(Entries taken from a collection)
◆ ◆ ◆

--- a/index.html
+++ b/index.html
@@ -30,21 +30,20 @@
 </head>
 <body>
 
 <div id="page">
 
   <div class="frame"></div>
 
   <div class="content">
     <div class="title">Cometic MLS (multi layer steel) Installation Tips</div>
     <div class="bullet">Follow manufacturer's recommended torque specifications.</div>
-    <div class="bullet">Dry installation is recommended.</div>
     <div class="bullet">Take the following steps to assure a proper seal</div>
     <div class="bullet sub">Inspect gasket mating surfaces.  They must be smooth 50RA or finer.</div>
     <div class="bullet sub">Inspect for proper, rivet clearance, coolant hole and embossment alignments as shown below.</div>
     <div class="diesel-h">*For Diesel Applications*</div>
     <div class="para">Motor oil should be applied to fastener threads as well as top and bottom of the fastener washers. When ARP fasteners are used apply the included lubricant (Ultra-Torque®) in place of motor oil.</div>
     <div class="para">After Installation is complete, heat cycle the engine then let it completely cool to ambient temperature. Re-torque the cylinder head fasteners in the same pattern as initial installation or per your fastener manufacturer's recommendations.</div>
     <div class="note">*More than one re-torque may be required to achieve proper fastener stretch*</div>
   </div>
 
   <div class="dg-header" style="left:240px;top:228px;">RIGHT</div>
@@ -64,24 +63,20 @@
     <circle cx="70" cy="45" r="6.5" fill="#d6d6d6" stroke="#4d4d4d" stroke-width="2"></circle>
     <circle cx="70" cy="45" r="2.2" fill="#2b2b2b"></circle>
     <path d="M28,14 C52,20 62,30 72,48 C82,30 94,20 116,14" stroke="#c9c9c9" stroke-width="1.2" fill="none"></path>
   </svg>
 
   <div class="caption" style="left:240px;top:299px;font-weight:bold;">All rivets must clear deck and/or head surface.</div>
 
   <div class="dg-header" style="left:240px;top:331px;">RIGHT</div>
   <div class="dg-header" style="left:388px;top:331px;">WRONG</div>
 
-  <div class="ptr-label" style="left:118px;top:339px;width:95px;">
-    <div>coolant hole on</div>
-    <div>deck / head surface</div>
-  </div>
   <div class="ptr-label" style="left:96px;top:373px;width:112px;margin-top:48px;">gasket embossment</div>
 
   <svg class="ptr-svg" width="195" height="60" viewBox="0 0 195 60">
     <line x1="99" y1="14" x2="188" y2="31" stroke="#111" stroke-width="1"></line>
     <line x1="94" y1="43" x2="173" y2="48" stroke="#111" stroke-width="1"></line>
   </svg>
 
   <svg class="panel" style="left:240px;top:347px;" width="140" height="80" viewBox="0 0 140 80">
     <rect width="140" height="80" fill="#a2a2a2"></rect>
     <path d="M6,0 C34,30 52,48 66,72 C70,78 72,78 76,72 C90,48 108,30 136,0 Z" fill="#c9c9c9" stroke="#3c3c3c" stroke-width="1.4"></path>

◆ ◆ ◆

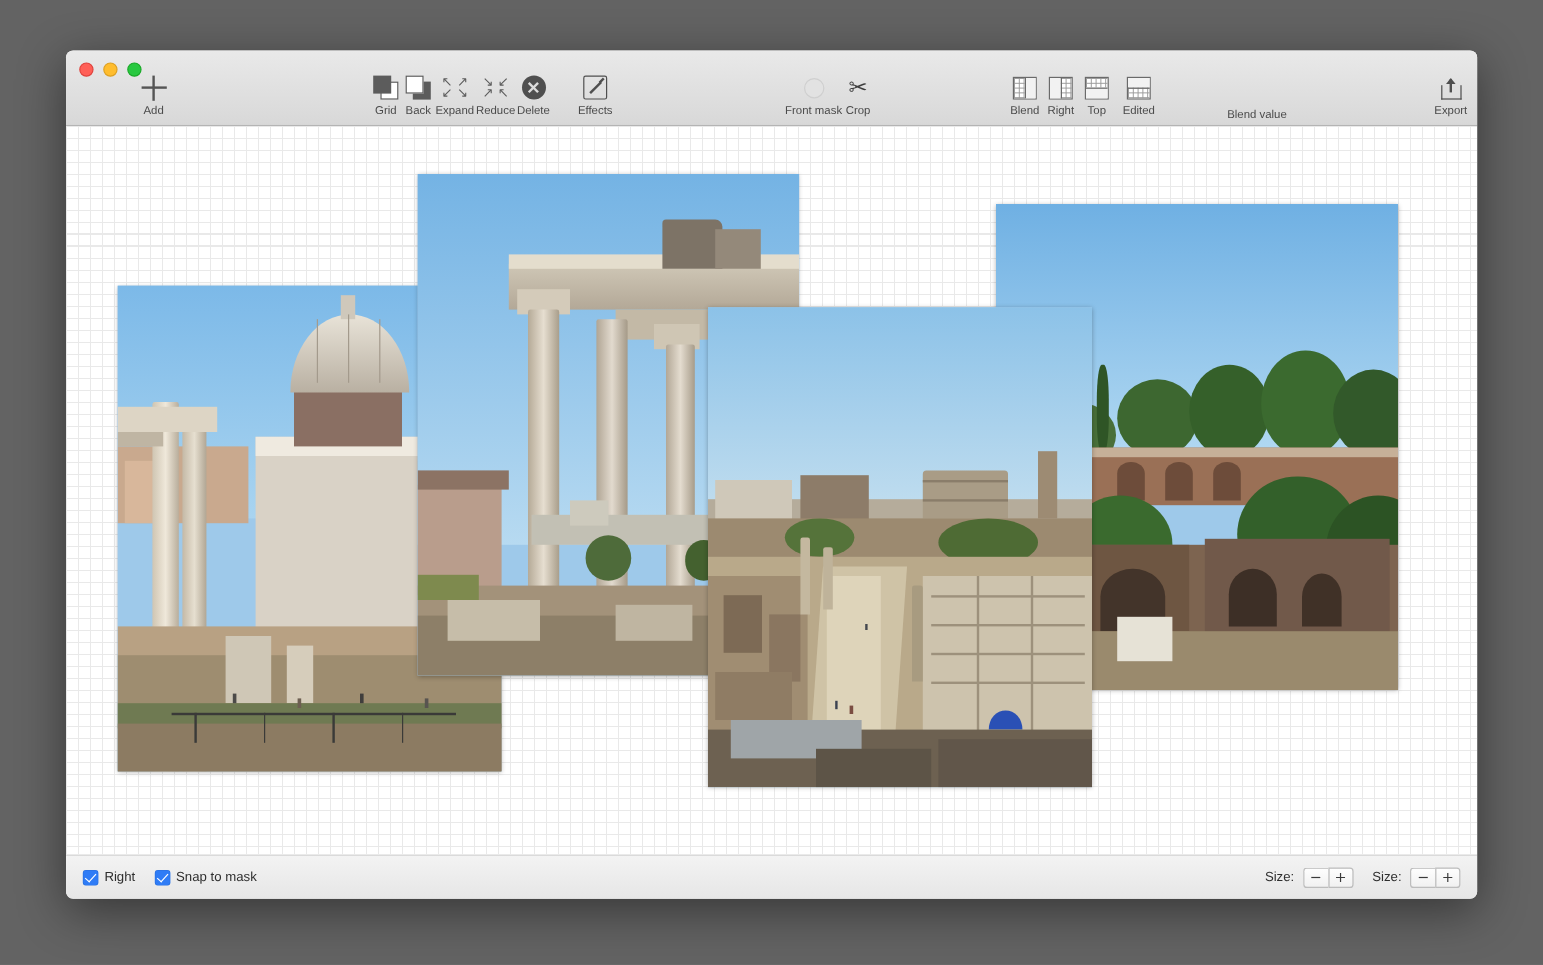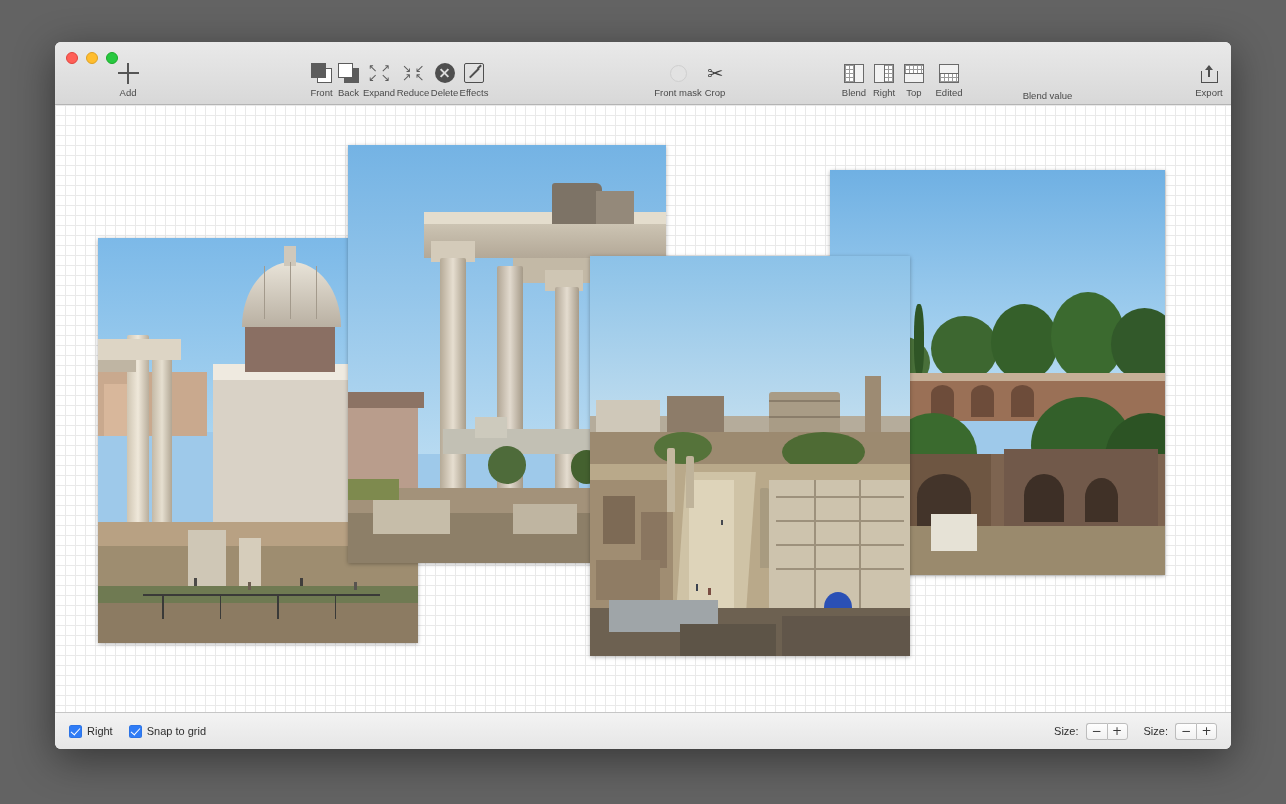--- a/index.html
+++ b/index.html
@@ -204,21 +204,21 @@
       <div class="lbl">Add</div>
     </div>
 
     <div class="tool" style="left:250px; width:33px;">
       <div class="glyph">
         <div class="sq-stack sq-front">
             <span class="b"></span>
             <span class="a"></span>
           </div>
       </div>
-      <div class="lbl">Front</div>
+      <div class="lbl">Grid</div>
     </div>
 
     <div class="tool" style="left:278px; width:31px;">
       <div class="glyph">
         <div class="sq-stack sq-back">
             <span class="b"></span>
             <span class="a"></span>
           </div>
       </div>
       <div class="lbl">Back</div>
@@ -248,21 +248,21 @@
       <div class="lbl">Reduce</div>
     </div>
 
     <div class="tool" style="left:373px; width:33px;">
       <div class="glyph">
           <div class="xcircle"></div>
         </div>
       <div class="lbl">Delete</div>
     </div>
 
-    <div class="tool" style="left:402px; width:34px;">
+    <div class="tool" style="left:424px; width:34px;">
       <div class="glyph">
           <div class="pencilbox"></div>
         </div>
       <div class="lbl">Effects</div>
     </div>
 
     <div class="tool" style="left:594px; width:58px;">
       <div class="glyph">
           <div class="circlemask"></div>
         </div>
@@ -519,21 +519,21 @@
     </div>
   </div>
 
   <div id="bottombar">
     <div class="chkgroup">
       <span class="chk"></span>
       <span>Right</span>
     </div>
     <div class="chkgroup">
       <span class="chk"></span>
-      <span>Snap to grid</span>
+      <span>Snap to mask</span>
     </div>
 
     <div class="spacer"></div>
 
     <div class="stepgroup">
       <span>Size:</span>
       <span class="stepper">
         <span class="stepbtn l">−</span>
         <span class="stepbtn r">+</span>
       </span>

◆ ◆ ◆

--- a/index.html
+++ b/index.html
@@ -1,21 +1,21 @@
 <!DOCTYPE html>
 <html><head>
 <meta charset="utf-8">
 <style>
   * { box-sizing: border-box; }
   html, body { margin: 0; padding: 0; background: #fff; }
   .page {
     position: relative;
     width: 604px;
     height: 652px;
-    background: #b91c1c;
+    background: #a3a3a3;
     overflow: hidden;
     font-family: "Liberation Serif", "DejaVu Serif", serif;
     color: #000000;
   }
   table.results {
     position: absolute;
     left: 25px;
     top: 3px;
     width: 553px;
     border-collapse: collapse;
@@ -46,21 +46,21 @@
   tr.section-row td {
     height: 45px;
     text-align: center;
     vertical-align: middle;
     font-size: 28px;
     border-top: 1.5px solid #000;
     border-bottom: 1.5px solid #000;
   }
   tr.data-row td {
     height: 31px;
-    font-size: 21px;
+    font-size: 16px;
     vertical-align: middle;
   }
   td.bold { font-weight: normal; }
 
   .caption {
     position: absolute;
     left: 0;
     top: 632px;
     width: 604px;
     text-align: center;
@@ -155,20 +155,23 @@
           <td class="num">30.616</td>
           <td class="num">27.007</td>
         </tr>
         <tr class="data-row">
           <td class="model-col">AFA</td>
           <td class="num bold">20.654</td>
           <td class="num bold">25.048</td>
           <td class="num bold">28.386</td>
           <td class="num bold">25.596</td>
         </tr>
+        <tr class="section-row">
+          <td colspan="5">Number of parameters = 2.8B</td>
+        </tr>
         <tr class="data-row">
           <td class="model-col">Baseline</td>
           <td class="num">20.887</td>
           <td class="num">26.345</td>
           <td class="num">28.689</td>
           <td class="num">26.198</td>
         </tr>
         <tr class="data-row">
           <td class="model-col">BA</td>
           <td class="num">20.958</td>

◆ ◆ ◆

# WHAT TO PRODUCE
Look through the entries above. Extract each line with the word "caption".

# RESPONSE TO THE EXERCISE
   <div class="caption" style="left:240px;top:299px;font-weight:bold;">All rivets must clear deck and/or head surface.</div>
   .caption {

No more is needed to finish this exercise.